• Source material
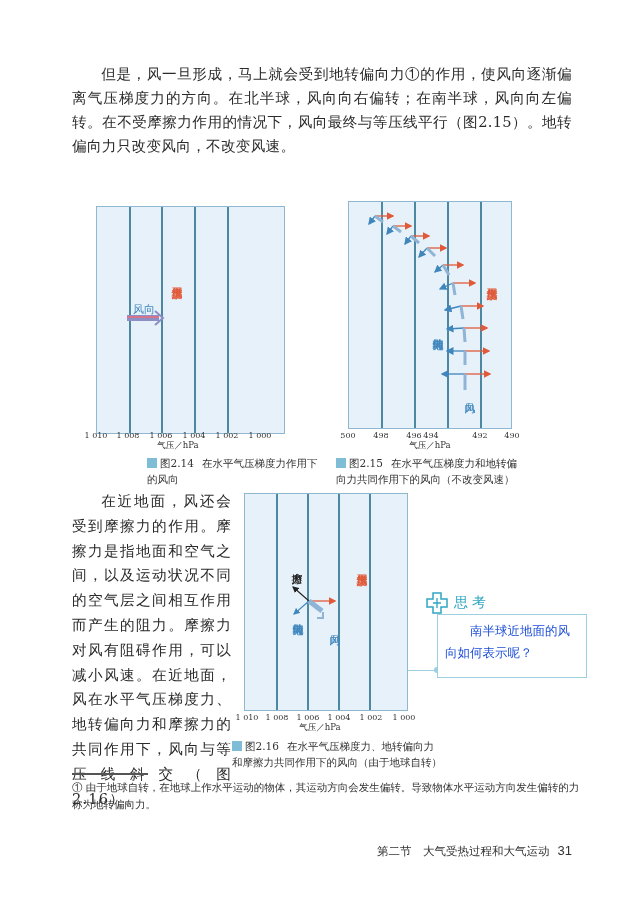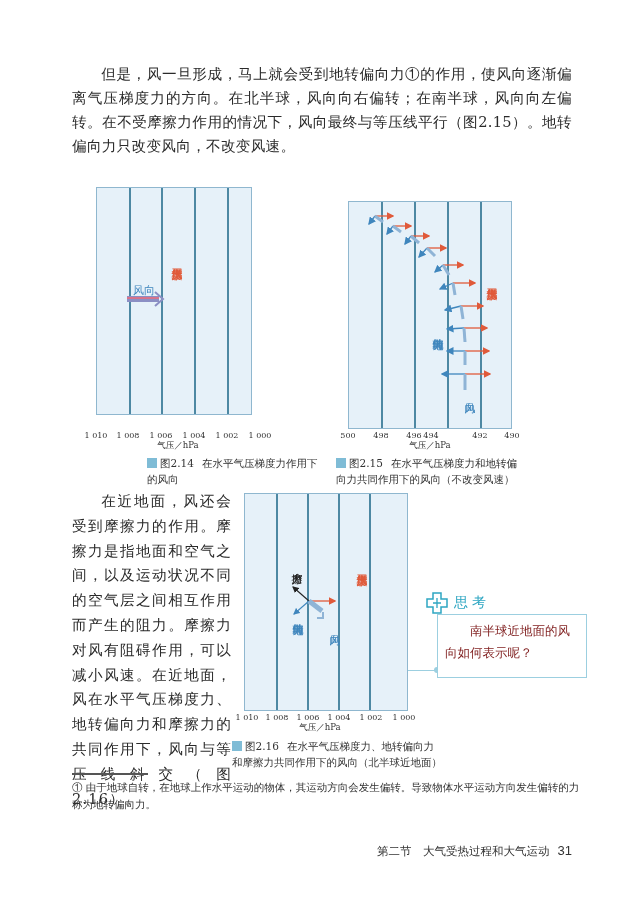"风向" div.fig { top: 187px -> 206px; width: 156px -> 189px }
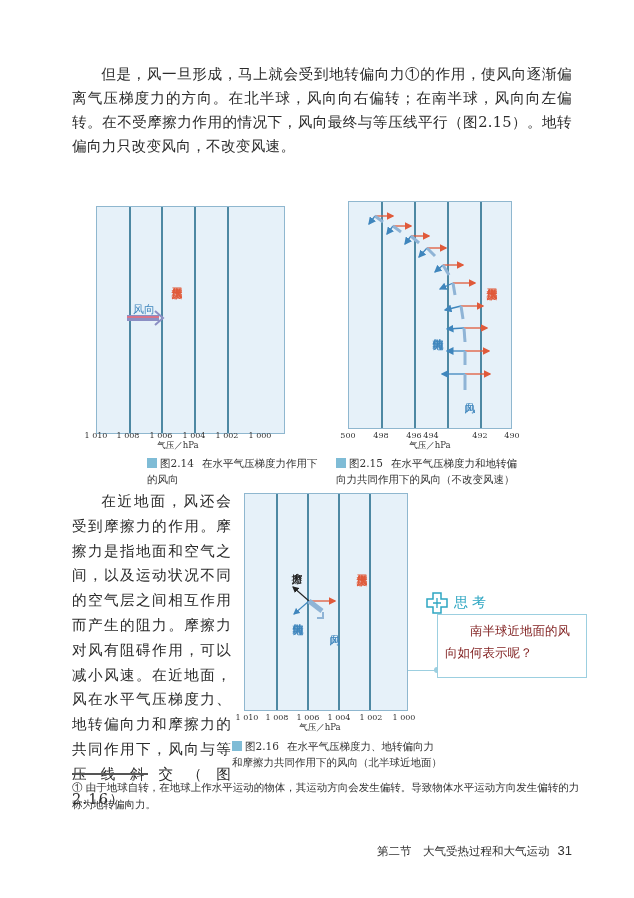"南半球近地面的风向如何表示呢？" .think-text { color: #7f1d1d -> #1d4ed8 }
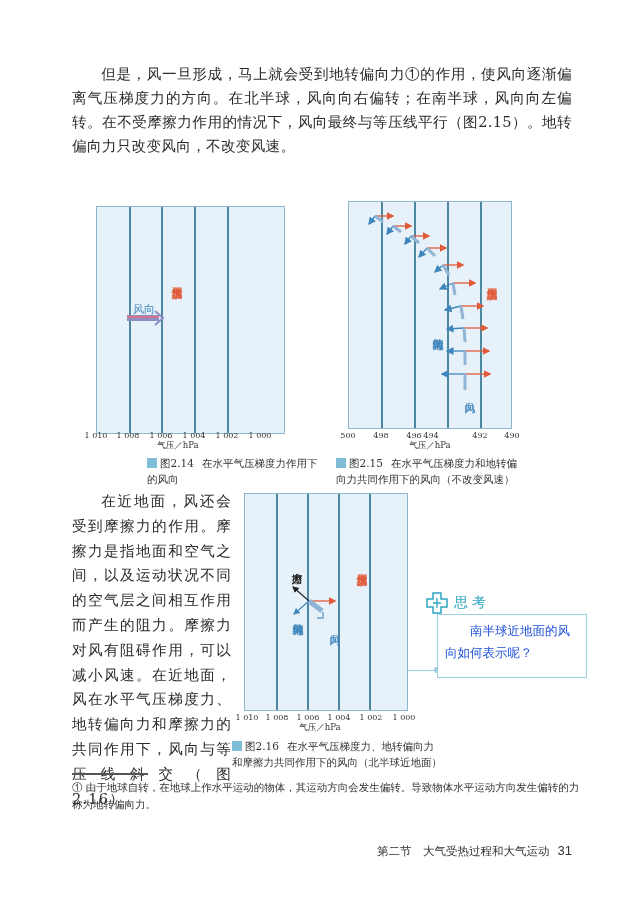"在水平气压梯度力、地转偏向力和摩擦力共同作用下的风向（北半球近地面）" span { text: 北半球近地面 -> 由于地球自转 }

--

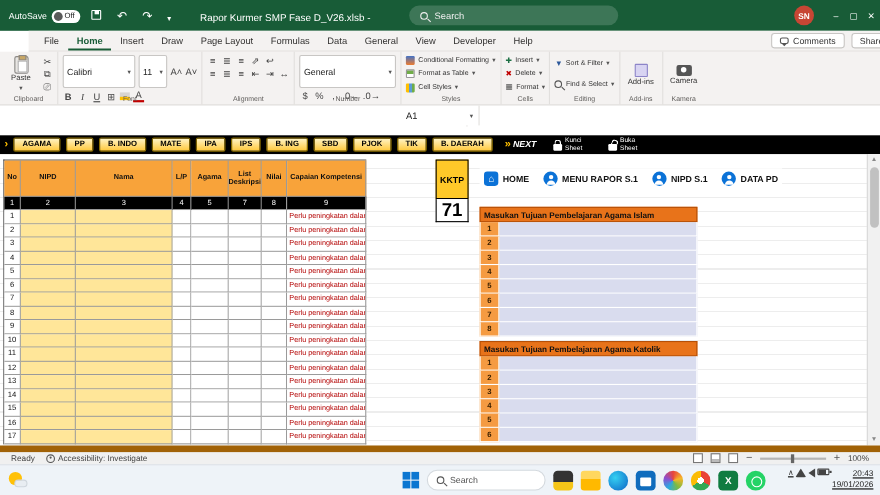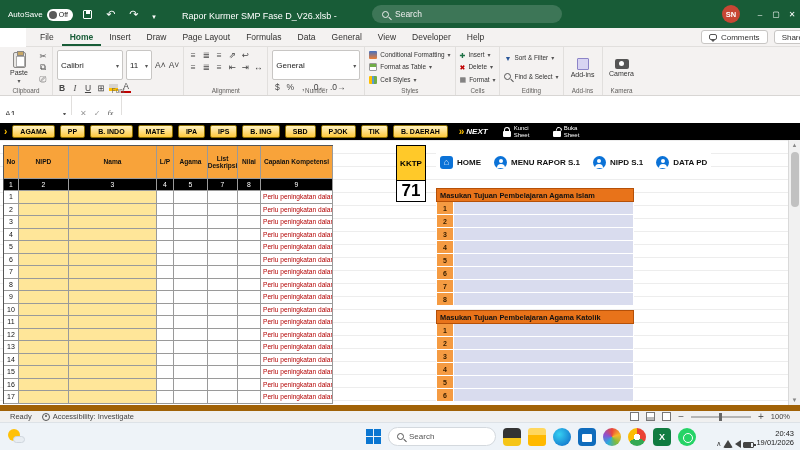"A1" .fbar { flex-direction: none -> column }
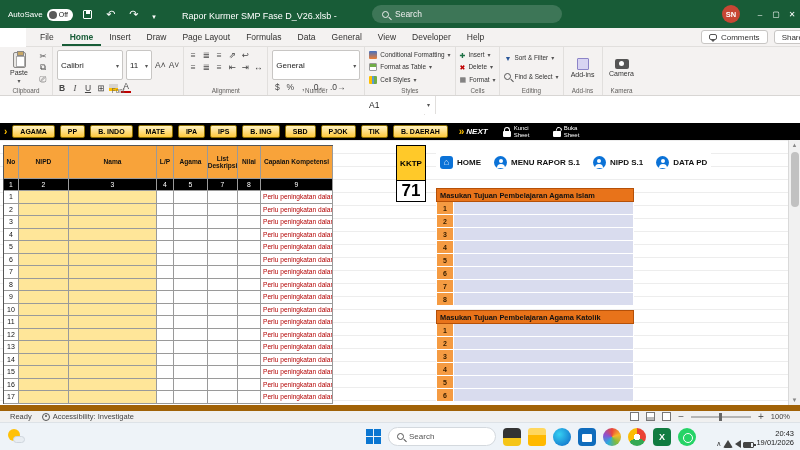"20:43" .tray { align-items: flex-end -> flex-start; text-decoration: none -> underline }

• About this exercise
Write out word for word the lines above that run from the one with "flex-direction: none ->" to the one with "align-items: flex-end ->". Include both end lines; exclude the images.

• Solution for this exercise
"A1" .fbar { flex-direction: none -> column }
"20:43" .tray { align-items: flex-end -> flex-start; text-decoration: none -> underline }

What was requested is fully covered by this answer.